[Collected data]

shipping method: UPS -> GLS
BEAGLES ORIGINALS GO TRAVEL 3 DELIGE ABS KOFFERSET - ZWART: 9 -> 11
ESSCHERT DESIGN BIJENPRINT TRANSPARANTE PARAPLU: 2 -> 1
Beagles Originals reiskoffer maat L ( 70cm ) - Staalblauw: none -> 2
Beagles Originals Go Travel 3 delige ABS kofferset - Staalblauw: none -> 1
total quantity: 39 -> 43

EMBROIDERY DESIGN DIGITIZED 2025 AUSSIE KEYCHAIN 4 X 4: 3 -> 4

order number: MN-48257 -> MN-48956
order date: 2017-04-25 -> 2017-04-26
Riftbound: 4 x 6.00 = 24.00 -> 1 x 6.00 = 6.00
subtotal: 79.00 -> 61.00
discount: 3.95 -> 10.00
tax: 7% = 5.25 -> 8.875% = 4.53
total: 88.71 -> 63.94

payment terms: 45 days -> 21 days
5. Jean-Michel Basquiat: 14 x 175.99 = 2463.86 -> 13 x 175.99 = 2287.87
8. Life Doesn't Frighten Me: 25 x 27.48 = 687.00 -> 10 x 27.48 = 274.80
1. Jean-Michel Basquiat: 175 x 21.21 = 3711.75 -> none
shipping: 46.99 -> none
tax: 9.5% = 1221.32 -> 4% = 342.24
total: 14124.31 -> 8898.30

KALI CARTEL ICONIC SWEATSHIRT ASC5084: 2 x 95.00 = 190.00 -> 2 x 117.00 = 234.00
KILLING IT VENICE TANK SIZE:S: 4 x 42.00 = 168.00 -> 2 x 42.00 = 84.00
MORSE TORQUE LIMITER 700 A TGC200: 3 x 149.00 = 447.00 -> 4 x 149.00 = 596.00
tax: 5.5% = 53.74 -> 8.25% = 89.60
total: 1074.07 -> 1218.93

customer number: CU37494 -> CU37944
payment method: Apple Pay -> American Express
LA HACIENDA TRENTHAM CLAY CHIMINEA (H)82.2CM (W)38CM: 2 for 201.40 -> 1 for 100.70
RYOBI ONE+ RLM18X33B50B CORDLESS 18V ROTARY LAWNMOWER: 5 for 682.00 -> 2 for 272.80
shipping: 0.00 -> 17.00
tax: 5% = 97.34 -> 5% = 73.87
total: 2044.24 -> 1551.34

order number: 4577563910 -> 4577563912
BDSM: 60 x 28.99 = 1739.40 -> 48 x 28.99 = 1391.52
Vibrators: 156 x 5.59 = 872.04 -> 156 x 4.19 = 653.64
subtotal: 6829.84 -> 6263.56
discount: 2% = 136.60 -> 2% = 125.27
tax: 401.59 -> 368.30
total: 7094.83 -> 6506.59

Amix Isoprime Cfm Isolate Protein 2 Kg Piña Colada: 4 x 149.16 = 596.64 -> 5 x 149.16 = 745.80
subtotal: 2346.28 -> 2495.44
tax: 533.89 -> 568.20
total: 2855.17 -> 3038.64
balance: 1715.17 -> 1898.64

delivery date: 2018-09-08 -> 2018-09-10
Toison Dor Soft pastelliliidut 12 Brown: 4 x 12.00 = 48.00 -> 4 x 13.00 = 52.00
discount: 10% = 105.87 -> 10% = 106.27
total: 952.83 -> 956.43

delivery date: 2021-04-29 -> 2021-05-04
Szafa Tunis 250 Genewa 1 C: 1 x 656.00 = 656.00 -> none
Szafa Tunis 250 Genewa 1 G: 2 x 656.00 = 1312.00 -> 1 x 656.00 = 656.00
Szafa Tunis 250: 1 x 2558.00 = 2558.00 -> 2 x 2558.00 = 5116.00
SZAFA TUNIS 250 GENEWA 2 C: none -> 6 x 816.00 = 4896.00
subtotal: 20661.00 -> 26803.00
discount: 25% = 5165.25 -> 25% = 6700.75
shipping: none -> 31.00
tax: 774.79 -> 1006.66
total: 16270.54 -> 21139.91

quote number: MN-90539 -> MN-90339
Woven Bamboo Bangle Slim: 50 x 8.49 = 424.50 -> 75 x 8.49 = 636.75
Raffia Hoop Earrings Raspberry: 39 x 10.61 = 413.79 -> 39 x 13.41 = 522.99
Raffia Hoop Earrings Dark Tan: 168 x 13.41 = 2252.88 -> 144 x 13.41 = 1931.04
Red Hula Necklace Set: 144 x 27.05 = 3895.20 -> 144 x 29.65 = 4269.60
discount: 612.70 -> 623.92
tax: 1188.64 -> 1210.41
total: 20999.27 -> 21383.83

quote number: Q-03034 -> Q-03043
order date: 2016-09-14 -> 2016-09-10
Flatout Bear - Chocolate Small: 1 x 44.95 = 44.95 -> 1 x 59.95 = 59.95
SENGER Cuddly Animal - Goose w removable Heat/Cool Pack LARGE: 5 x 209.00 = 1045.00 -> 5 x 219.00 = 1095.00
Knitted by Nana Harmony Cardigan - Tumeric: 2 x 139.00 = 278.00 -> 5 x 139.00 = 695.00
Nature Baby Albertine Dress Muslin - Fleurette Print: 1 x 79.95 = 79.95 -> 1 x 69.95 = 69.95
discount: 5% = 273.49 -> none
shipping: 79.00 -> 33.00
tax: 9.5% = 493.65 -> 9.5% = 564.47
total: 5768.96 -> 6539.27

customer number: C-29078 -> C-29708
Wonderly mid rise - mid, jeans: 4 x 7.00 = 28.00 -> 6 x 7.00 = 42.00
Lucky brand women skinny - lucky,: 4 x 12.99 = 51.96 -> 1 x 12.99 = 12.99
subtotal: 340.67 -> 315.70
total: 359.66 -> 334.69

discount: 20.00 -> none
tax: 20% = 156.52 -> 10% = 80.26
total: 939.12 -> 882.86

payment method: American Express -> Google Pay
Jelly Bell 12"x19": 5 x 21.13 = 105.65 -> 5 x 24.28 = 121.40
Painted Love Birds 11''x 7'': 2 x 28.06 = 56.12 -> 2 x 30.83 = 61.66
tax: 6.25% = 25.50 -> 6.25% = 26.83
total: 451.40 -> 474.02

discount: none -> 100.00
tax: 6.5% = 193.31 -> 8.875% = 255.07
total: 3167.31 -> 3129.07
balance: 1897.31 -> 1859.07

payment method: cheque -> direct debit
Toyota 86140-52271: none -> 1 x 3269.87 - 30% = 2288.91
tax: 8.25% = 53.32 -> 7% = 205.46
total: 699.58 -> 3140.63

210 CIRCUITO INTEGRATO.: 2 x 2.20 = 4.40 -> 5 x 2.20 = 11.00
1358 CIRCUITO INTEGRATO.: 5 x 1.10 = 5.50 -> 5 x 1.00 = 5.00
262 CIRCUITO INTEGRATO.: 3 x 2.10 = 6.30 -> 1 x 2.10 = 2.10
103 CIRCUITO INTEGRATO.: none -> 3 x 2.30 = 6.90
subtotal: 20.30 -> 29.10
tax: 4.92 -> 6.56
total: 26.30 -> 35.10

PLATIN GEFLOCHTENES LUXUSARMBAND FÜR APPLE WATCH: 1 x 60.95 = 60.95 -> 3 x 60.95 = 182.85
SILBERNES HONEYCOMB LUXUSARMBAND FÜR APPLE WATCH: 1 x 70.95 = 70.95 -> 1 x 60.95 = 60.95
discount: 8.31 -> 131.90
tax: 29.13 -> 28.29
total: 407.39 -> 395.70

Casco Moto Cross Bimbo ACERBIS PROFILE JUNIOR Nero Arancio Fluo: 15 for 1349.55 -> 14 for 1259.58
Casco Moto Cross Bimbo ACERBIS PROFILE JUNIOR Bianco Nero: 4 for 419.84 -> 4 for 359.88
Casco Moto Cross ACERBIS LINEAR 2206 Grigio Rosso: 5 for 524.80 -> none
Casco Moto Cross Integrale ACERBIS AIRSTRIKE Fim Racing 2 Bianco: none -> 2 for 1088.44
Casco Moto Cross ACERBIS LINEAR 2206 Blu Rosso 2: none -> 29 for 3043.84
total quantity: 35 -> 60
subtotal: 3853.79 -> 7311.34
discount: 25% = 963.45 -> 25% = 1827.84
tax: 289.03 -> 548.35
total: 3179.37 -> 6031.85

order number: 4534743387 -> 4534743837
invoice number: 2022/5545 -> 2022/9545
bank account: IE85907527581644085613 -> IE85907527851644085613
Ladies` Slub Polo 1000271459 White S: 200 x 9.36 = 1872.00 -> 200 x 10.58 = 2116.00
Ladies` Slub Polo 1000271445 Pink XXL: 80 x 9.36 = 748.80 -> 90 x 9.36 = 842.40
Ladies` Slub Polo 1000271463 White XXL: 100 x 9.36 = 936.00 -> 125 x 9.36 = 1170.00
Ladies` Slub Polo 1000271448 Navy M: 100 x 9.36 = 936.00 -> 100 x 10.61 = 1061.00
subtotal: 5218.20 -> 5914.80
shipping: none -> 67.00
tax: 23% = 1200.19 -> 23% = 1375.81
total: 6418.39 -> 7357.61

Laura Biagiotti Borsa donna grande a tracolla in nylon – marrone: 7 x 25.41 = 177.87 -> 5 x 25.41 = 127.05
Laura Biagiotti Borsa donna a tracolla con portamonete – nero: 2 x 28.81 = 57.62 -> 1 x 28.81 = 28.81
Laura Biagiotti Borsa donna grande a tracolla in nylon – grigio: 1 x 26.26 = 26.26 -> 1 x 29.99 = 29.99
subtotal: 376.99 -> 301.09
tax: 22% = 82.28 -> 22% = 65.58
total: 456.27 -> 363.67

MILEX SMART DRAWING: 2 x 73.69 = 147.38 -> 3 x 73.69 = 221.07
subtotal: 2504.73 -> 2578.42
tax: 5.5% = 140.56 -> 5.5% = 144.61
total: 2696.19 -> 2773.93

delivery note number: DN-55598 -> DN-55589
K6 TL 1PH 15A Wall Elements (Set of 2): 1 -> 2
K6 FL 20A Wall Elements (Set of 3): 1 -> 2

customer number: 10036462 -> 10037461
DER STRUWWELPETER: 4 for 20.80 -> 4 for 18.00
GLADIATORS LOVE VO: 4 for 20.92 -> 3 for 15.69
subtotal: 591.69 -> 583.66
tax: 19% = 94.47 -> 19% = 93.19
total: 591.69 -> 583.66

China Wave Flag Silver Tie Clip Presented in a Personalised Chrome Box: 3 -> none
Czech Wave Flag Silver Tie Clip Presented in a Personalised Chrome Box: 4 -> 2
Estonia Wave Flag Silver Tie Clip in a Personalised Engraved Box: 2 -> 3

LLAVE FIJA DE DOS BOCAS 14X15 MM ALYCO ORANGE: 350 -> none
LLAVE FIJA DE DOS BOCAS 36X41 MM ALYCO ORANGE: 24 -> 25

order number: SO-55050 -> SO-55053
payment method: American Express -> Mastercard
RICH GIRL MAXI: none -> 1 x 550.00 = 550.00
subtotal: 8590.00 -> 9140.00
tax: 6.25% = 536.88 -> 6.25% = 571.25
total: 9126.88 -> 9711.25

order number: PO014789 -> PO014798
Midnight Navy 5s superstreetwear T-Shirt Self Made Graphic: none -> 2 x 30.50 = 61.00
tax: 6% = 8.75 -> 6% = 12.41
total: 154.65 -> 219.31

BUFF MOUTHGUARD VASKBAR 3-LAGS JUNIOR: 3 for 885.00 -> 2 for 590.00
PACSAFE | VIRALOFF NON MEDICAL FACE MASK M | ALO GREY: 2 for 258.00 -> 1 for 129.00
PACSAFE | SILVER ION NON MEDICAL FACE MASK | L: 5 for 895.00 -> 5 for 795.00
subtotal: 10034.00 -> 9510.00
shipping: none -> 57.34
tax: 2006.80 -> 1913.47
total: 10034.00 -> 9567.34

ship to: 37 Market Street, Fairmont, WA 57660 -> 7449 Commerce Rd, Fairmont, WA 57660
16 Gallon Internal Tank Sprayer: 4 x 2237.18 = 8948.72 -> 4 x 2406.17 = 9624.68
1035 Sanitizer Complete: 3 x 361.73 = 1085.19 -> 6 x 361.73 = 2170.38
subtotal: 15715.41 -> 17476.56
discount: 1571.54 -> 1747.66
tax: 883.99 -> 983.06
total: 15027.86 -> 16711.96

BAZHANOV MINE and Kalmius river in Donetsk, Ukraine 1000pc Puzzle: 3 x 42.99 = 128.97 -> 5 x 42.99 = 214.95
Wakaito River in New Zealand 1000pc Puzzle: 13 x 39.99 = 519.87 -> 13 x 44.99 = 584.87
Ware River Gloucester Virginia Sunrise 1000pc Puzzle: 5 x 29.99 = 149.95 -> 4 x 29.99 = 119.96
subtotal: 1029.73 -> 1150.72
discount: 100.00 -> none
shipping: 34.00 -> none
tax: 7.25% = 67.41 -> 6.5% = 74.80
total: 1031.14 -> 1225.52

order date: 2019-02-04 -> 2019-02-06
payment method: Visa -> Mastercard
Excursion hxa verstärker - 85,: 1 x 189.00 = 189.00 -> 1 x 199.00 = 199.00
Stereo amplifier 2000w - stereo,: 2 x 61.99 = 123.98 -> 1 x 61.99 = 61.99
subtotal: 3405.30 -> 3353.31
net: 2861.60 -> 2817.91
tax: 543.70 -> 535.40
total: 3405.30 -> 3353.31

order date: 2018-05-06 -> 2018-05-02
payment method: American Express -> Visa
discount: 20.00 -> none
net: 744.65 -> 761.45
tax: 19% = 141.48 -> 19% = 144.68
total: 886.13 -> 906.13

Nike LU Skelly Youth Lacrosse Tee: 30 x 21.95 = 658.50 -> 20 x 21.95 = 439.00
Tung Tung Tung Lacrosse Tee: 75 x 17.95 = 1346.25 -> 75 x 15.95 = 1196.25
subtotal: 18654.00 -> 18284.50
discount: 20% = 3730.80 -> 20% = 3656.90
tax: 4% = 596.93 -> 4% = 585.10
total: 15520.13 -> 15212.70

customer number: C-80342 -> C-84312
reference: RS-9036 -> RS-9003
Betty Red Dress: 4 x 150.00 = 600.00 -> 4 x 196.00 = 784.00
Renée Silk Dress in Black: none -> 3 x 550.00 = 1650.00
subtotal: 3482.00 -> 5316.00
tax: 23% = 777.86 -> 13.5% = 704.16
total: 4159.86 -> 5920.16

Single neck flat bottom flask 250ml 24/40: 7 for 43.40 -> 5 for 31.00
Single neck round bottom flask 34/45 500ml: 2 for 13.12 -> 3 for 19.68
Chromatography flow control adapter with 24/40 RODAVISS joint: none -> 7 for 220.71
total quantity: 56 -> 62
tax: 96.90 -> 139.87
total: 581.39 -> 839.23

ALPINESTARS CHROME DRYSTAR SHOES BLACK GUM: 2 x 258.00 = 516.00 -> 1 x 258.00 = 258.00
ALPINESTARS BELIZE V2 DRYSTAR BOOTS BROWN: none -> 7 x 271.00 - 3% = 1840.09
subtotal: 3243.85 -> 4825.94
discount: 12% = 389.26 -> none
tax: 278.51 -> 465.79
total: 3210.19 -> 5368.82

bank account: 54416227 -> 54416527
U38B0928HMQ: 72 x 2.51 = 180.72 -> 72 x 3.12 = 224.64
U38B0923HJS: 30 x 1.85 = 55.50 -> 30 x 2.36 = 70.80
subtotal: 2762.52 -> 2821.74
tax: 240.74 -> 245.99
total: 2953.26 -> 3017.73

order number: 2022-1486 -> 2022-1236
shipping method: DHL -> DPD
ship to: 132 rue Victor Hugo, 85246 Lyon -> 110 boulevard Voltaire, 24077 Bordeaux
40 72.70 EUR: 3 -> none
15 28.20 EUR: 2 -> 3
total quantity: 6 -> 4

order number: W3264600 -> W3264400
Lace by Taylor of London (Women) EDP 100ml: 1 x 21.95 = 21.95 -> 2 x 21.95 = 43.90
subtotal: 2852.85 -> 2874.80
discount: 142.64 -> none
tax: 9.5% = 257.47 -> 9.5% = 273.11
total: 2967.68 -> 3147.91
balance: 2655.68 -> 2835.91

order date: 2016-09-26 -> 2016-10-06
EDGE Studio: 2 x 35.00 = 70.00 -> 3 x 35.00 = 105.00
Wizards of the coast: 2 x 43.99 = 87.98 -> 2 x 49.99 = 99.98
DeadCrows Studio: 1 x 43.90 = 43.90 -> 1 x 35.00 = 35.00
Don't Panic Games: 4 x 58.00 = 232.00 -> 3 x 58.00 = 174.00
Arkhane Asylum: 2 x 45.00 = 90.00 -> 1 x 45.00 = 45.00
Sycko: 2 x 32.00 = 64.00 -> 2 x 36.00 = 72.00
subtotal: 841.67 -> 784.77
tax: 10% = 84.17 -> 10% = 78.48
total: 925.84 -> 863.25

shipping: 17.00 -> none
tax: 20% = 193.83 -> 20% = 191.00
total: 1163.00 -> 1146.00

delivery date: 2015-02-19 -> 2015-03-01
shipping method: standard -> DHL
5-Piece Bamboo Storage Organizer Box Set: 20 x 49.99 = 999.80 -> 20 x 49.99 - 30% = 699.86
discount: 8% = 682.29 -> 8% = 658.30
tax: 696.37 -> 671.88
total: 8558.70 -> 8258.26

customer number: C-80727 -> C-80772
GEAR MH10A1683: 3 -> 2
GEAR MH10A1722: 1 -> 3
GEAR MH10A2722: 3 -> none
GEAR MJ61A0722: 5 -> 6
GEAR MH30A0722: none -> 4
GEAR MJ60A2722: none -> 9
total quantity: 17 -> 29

[PROBLEM STATEMENT] Each line carrying the string "quantity" should be copied out from the entries.

[OUTPUT BELOW]
total quantity: 39 -> 43
total quantity: 35 -> 60
total quantity: 56 -> 62
total quantity: 6 -> 4
total quantity: 17 -> 29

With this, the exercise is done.